### DATA PROVIDED
------------------------------------------------------------------------

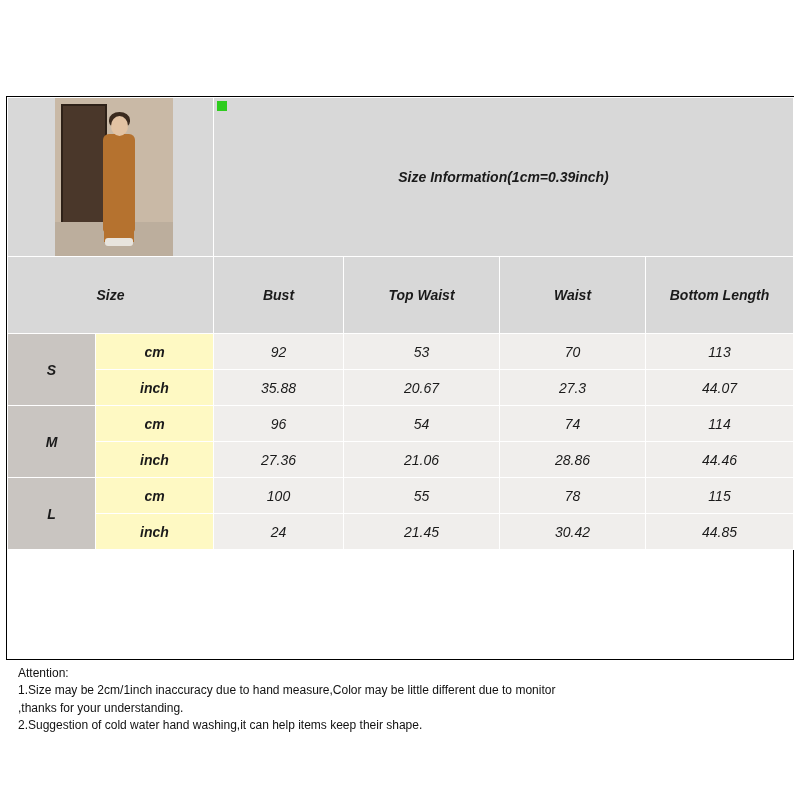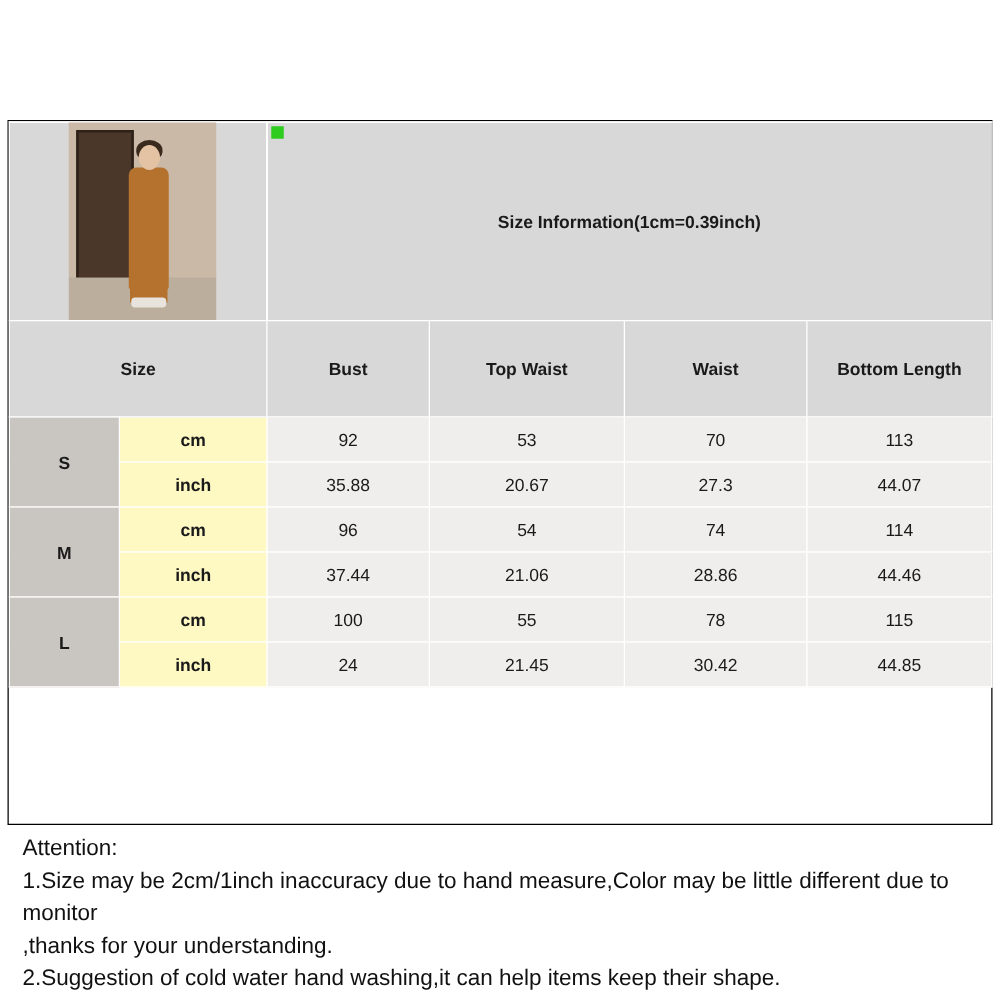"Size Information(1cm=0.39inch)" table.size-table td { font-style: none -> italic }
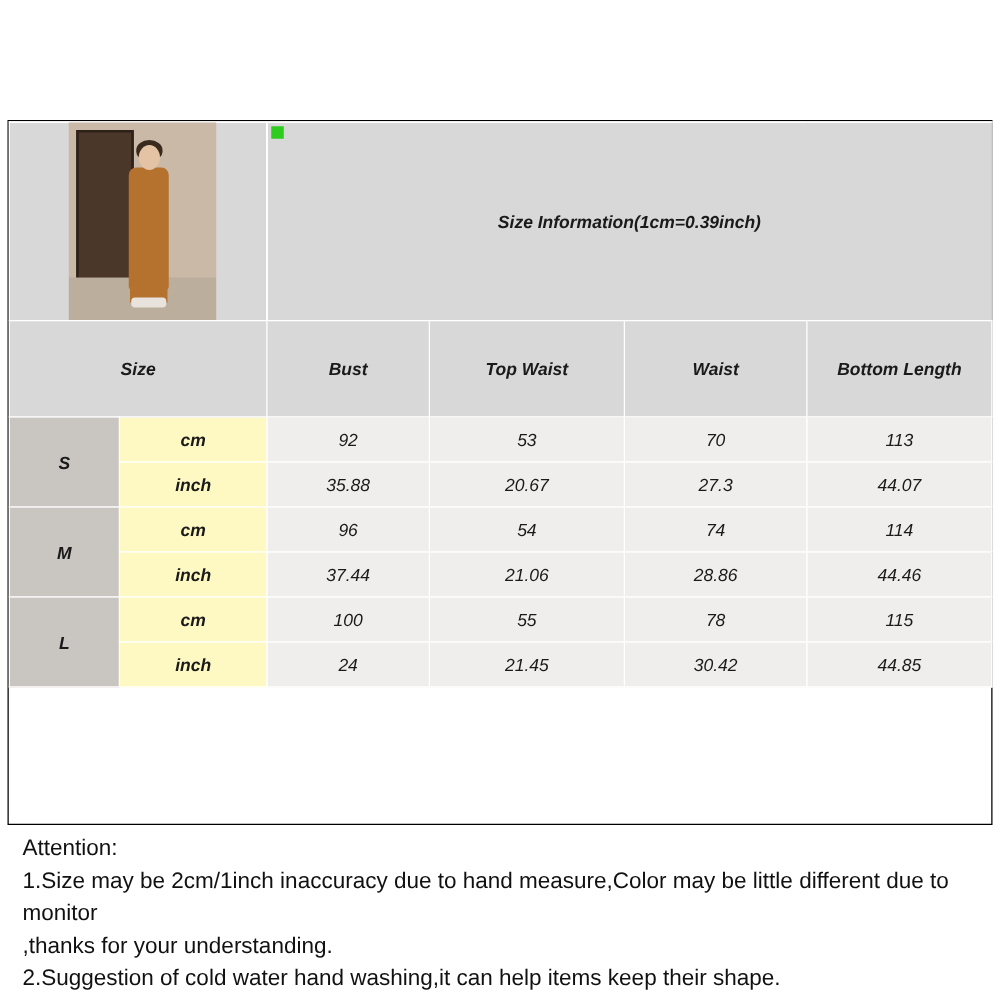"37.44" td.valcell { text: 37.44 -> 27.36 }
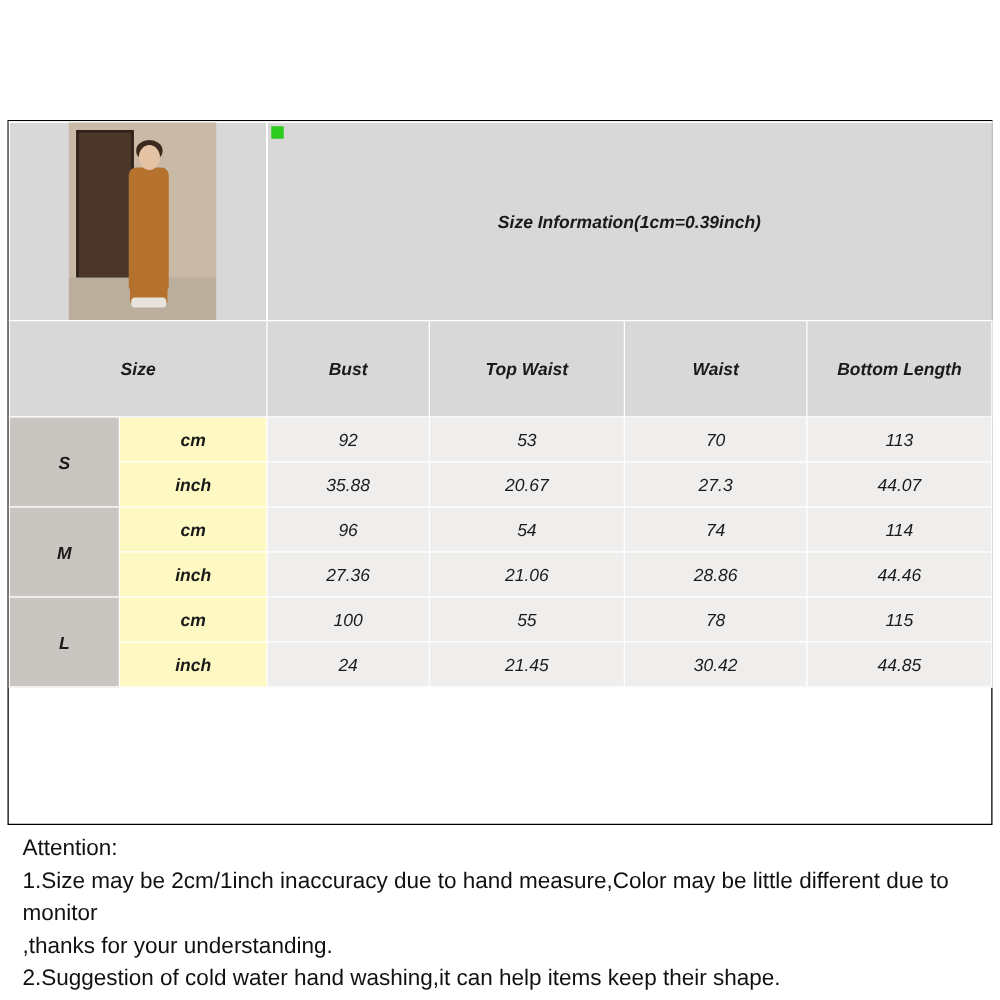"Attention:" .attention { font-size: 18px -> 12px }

------------------------------------------------------------------------

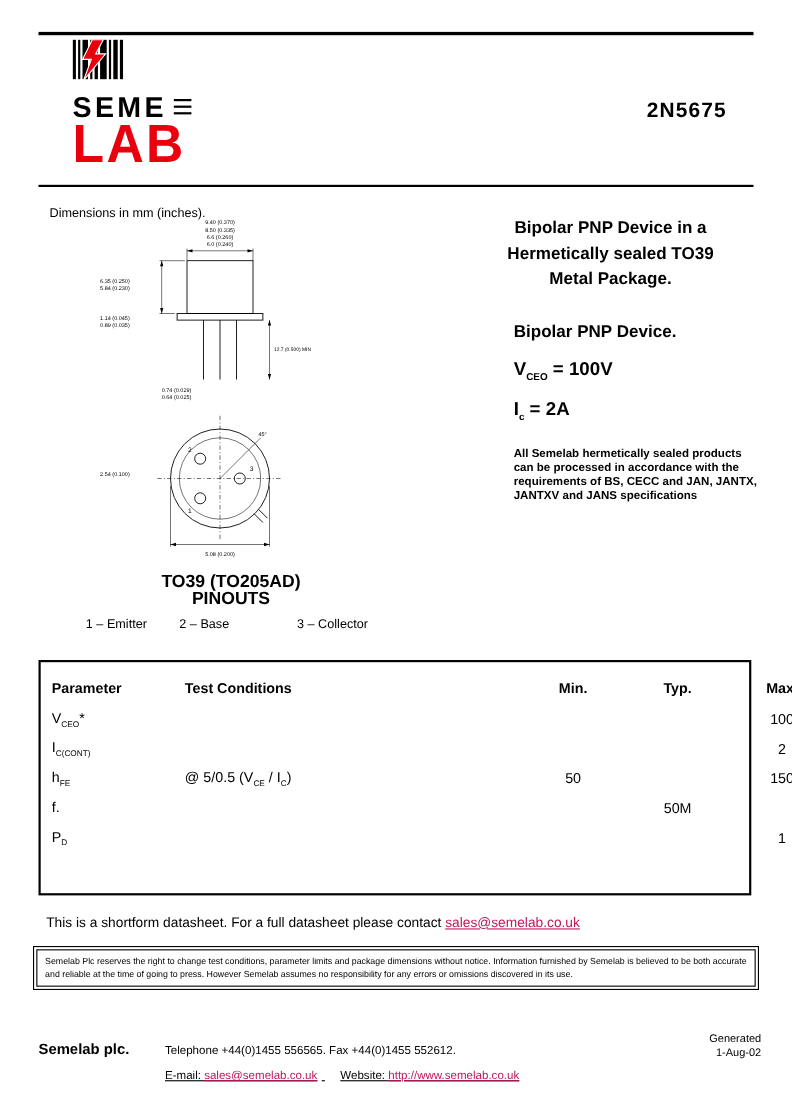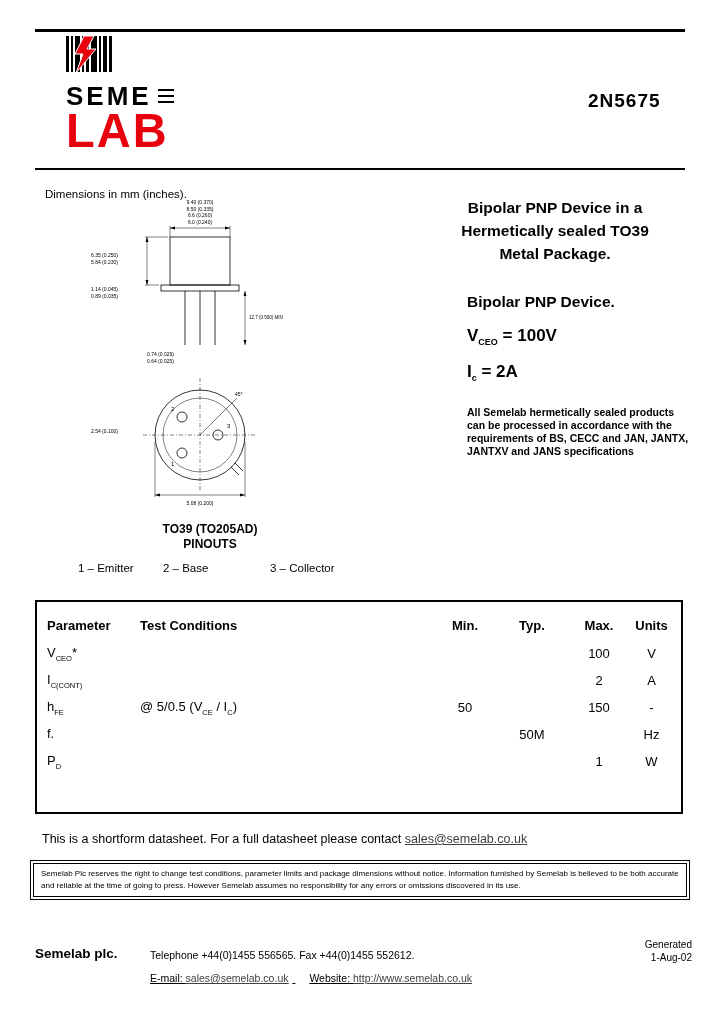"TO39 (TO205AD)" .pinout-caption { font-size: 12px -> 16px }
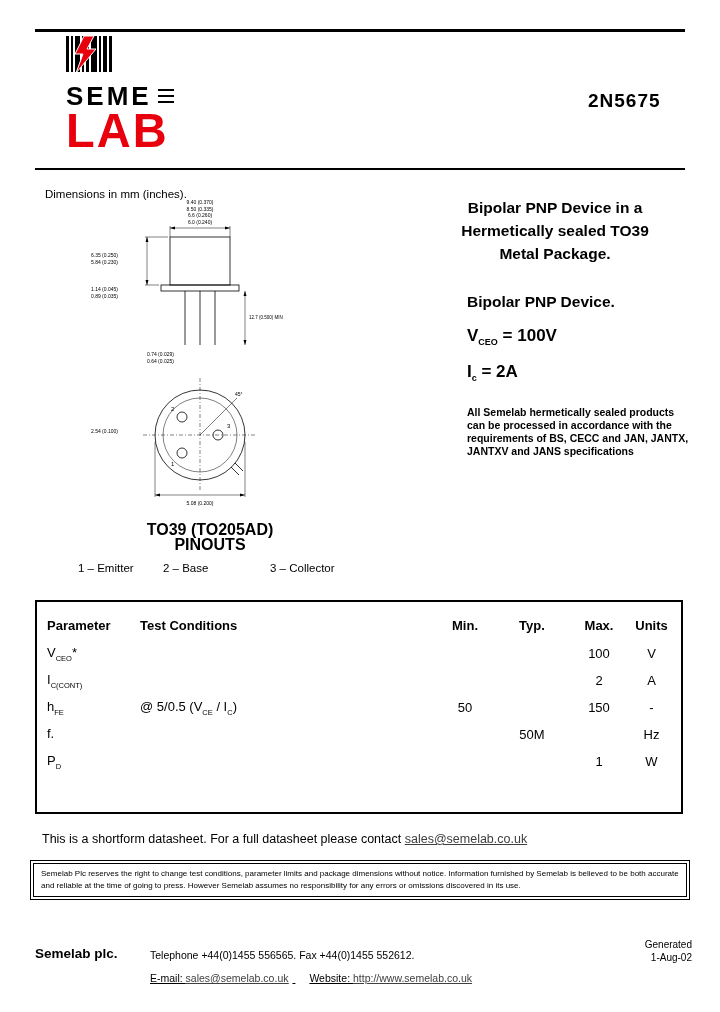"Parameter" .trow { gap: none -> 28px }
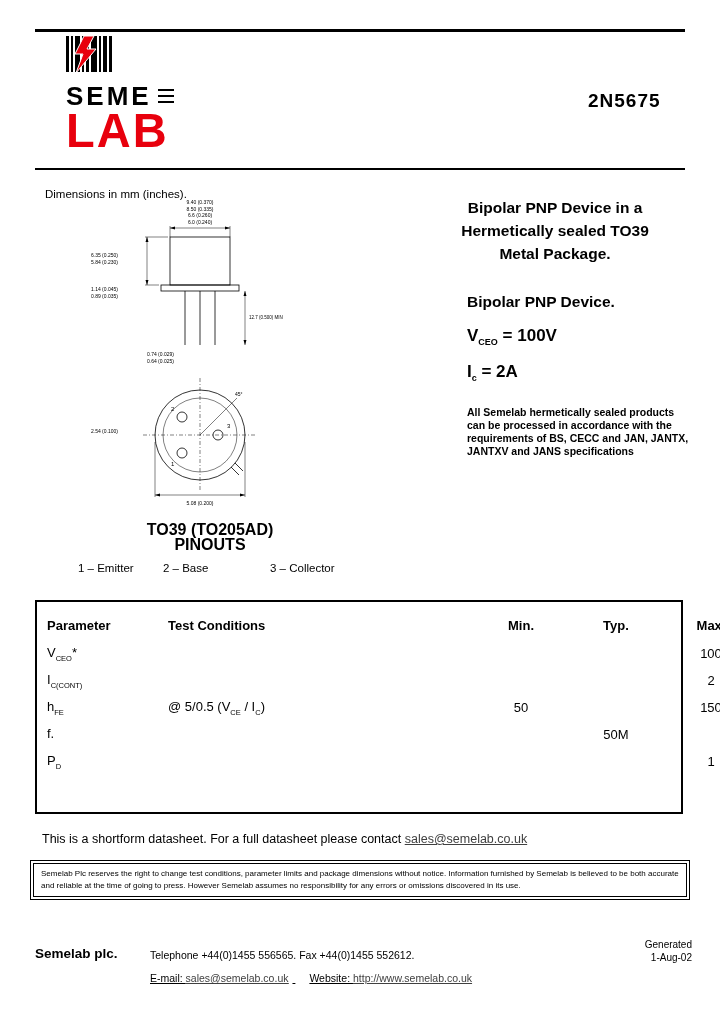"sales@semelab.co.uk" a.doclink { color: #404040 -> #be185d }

------------------------------------------------------------------------

### EXERCISE REQUIREMENTS
Print, word for word, the lines above that run from the line containing "font-size: 12px ->" to the line containing "color: #404040 ->", both included. Keep the pictures out.

### SOLVED EXERCISE
"TO39 (TO205AD)" .pinout-caption { font-size: 12px -> 16px }
"Parameter" .trow { gap: none -> 28px }
"sales@semelab.co.uk" a.doclink { color: #404040 -> #be185d }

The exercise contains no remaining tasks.